1. Matcha tea (ground green tea with extra chlorophyll)

2. Broccoli sprouts

3. Crickets  (as well as mealworms, locusts, and grasshoppers)

4. Kalettes (a hybrid of Brussels sprouts and kale)

5. Plantains (boiled and mashed, not fried)

6. Umeboshi (Japanese fermented plum) paste

7. Watercress

8. Lychee

9. Capers

10. Black-, mung- and garbanzo-bean pastas and flour

11. Khorasan wheat

12. Purple peppers

13. Rosemary

14. Coconut flour

15. Pine nuts (look for ones not from China)

Friday, December 5, 2014

Vitamin and supplement info in an interactive graph


I'm glad graphic artists are exploring new ways to convey information in charts. Sometimes the new ways are just confusing and actually worse at conveying the data than a simple bar chart. But sometimes, they come up something that works just amazingly well, like this one, courtesy of Information is Beautiful:

Even better, it's interactive, with links to take you to more information about each bubble.

Friday, November 28, 2014

Turning pumpkin pie disaster into a win

Photograph ©2014, Lori Korleski Richardson
Pumpkin pie. Thanksgiving tradition. And this year, disaster.

Those of you who have known me or have followed this blog for some time have heard me confess that I am a cook, not a baker. Never was that more apparent than on the morning of Nov. 27, 2014.

Jim and our friend Carla had gone on a country walk, our friend Rob was getting some much needed sleep, and I was doing prep for our big dinner to come. Every thing was going well. I remembered in years past that the recipe on the side of the pumpkin can made WAY too much filling for my 9-inch pie plate and I didn't want to make two crusts. So I thought, why not make the crust in my 10-inch springform pan? I'd done quiches that way and they had come out fine, even though the edge slipped down a bit and dropped over the filling; at least they were easy to cut at the table.

So I found a recipe for an extra crispy crust (a key ingredient: vodka) and proceeded according to directions, but neglected to notice the pie weights (which in my kitchen are dried beans) were supposed to go on top of the foil during the blind bake. So when I took it out of the oven after 15 minutes, the beans decided to stay right where they were. And when I tipped the pan to shake them out, the entire crust came tumbling out. By the time I got it righted and all the beans off, it was in five big pieces and a lot of little ones.
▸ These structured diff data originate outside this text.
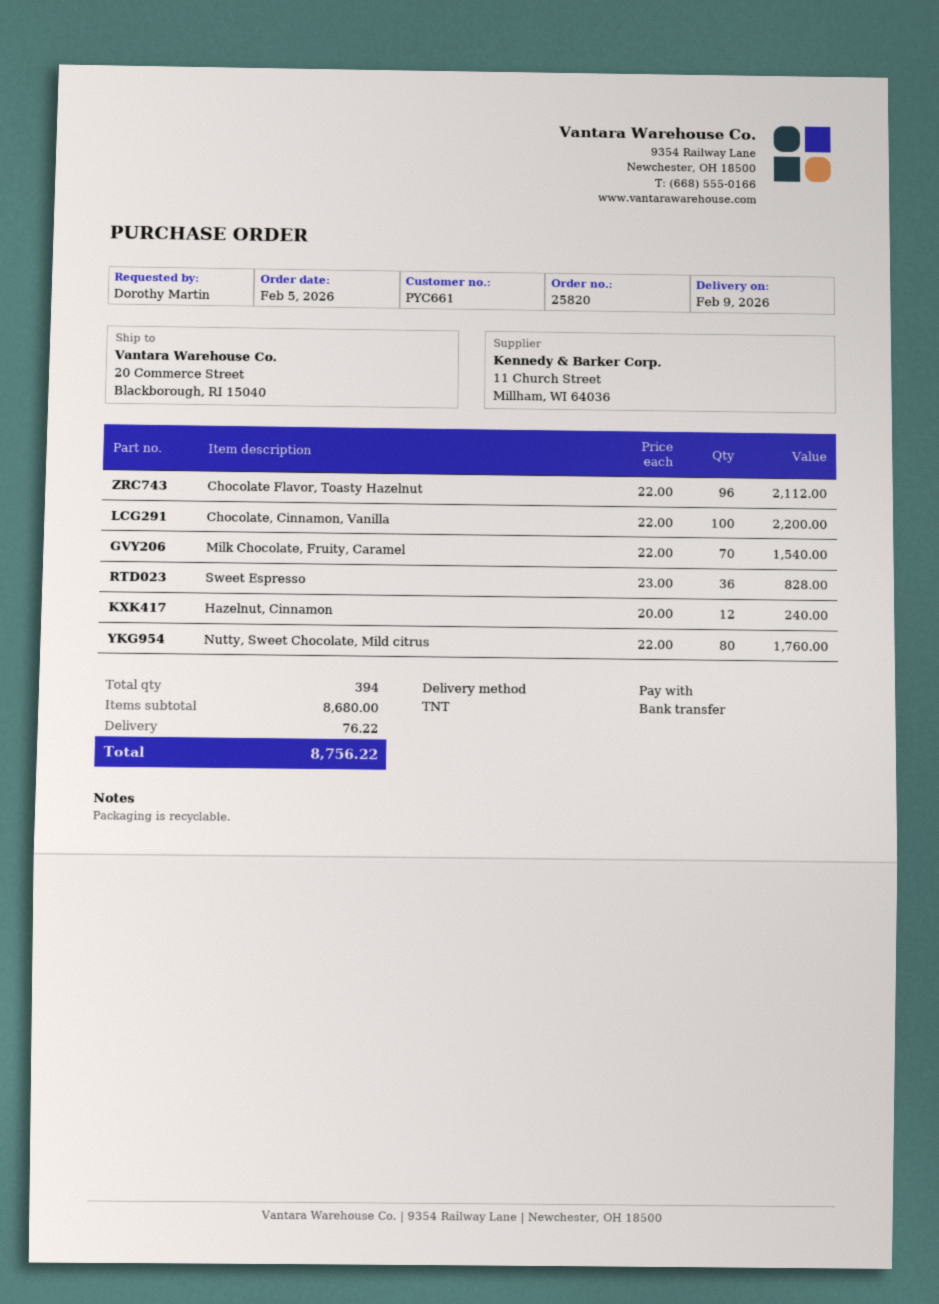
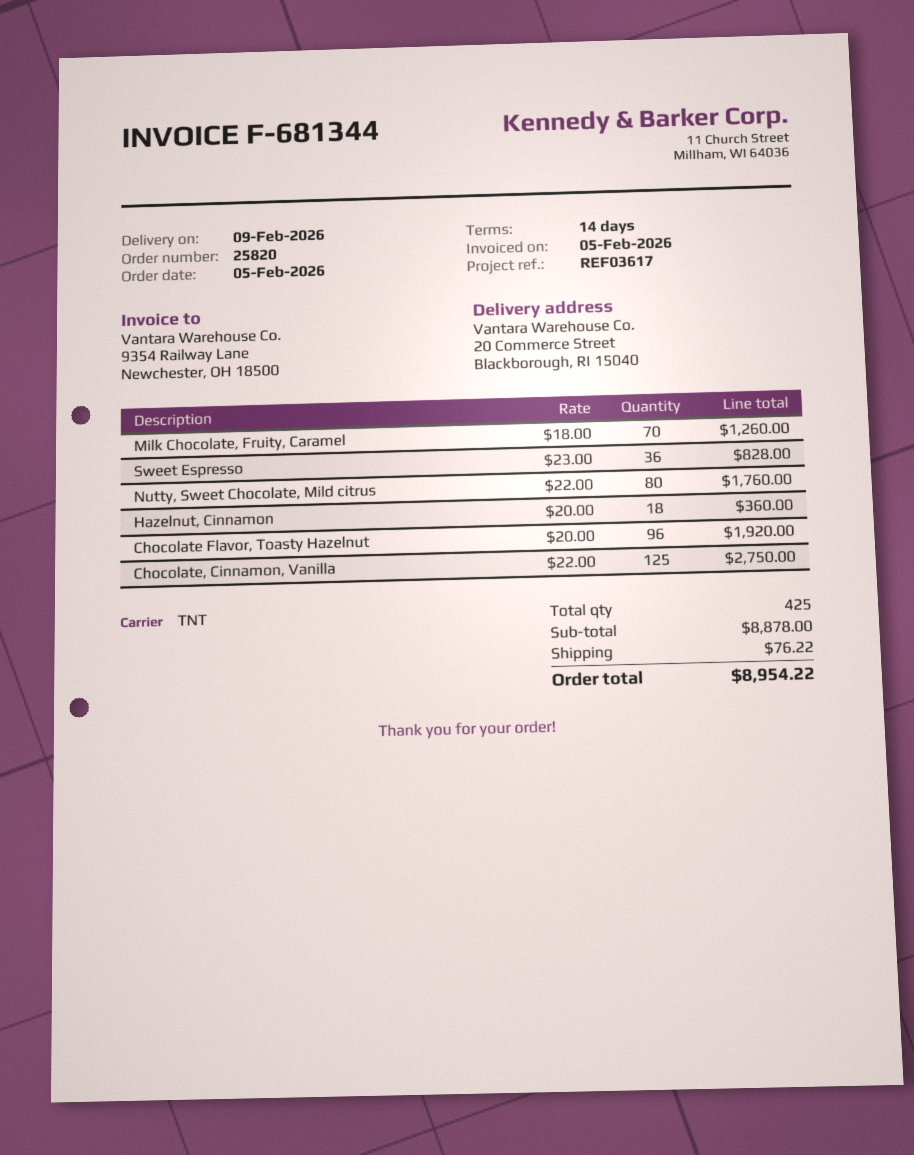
Chocolate Flavor, Toasty Hazelnut: 96 x 22.00 = 2112.00 -> 96 x 20.00 = 1920.00
Chocolate, Cinnamon, Vanilla: 100 x 22.00 = 2200.00 -> 125 x 22.00 = 2750.00
Milk Chocolate, Fruity, Caramel: 70 x 22.00 = 1540.00 -> 70 x 18.00 = 1260.00
Hazelnut, Cinnamon: 12 x 20.00 = 240.00 -> 18 x 20.00 = 360.00
total quantity: 394 -> 425
subtotal: 8680.00 -> 8878.00
total: 8756.22 -> 8954.22

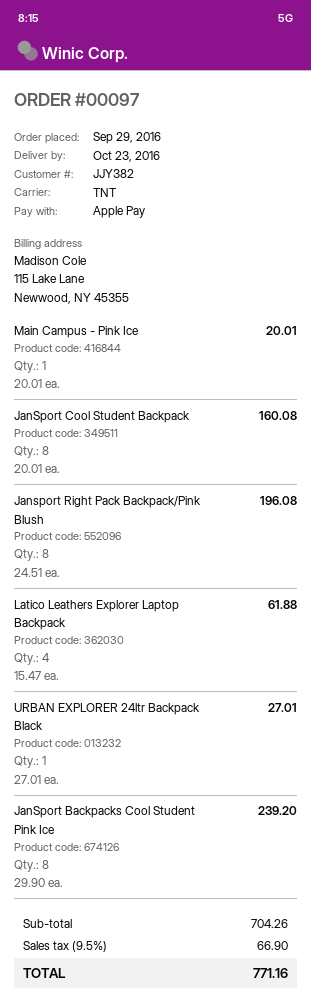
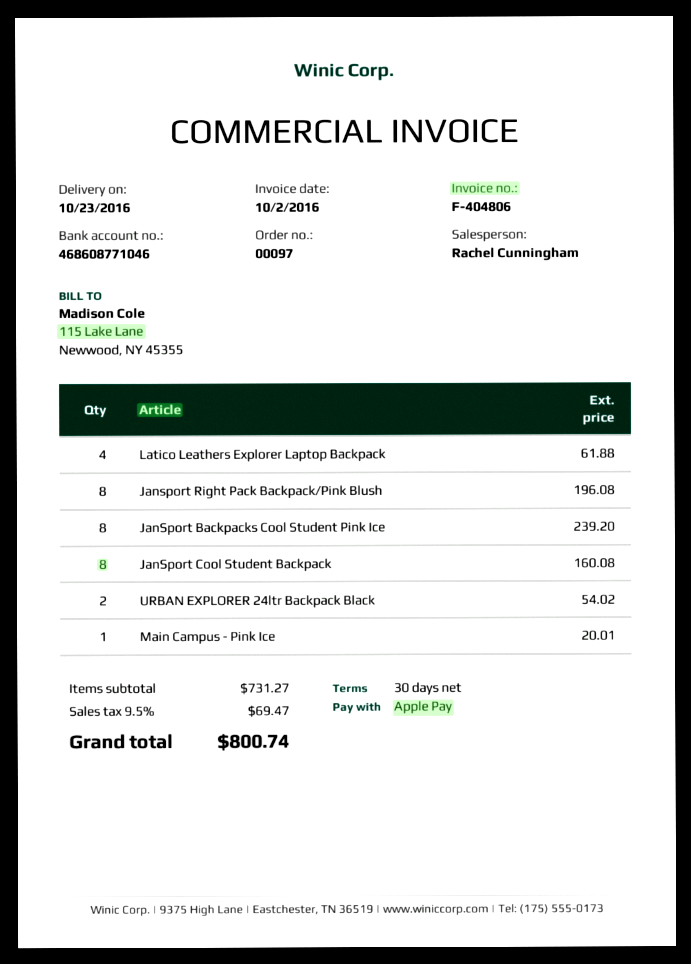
URBAN EXPLORER 24ltr Backpack Black: 1 for 27.01 -> 2 for 54.02
subtotal: 704.26 -> 731.27
tax: 9.5% = 66.90 -> 9.5% = 69.47
total: 771.16 -> 800.74

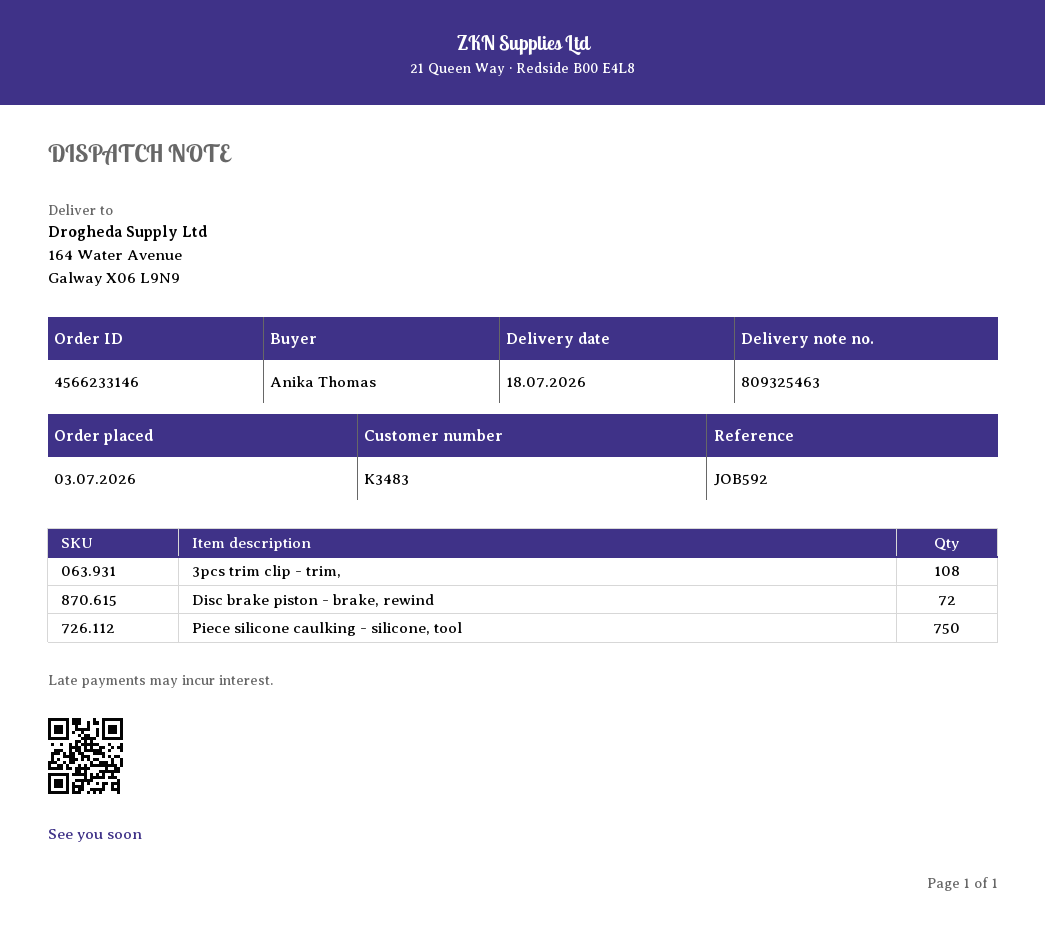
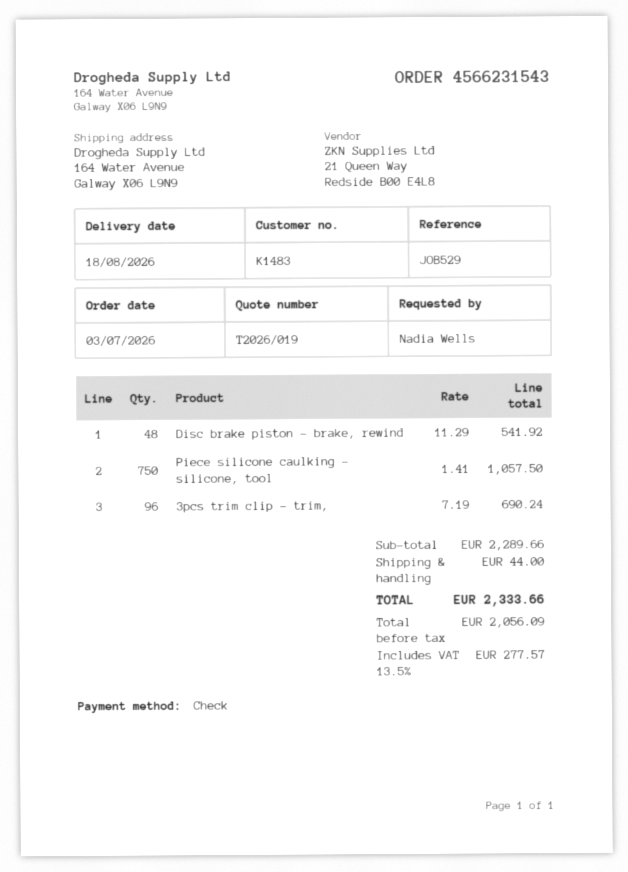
order number: 4566233146 -> 4566231543
delivery date: 2026-07-18 -> 2026-08-18
customer number: K3483 -> K1483
reference: JOB592 -> JOB529
ordered by: Anika Thomas -> Nadia Wells
3pcs trim clip - trim,: 108 -> 96
Disc brake piston - brake, rewind: 72 -> 48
I really didn't have time to start over, since the prep and resting times for it were well over an hour. So I took the pieces, fitted them in the 9-inch pie pan the best I could so that they came up the side but not over, and pressed them together. I took the dough that had been left over, made it into a tight ball and rolled it out. I took one of my small decorative cookie cutters and cut out as many little flowers as I could. I then placed them, overlapping slightly, on the top edge of the pie plate, and pressed them into each other and the piecemeal crust.

Then I took the recipe off the side of the can and modified it thusly. Success!

Lori K's shallow dish pumpkin pie

Serves 8

2 large eggs
1 can 100% pumpkin (15 ounces)
¼ cup sugar
½ teaspoon salt
1 teaspoon ground cinnamon
½ teaspoon ground ginger
¼ teaspoon ground cloves
4 ounces heavy cream

Beat eggs until foamy. Add pumpkin and stir well. Add the sugar and spices and stir until combined thoroughly. Add the cream and mix well. Pour into the crust. Cook for 45-50 minutes at 350 degrees, or until a toothpick inserted in the middle comes out clean. Cool. I served this with 4 ounces of heavy cream whipped with about a tablespoon of hickory syrup and a teaspoon of vanilla. Be sure to freeze the beaters and bowl for a half hour or so before whipping for the best result.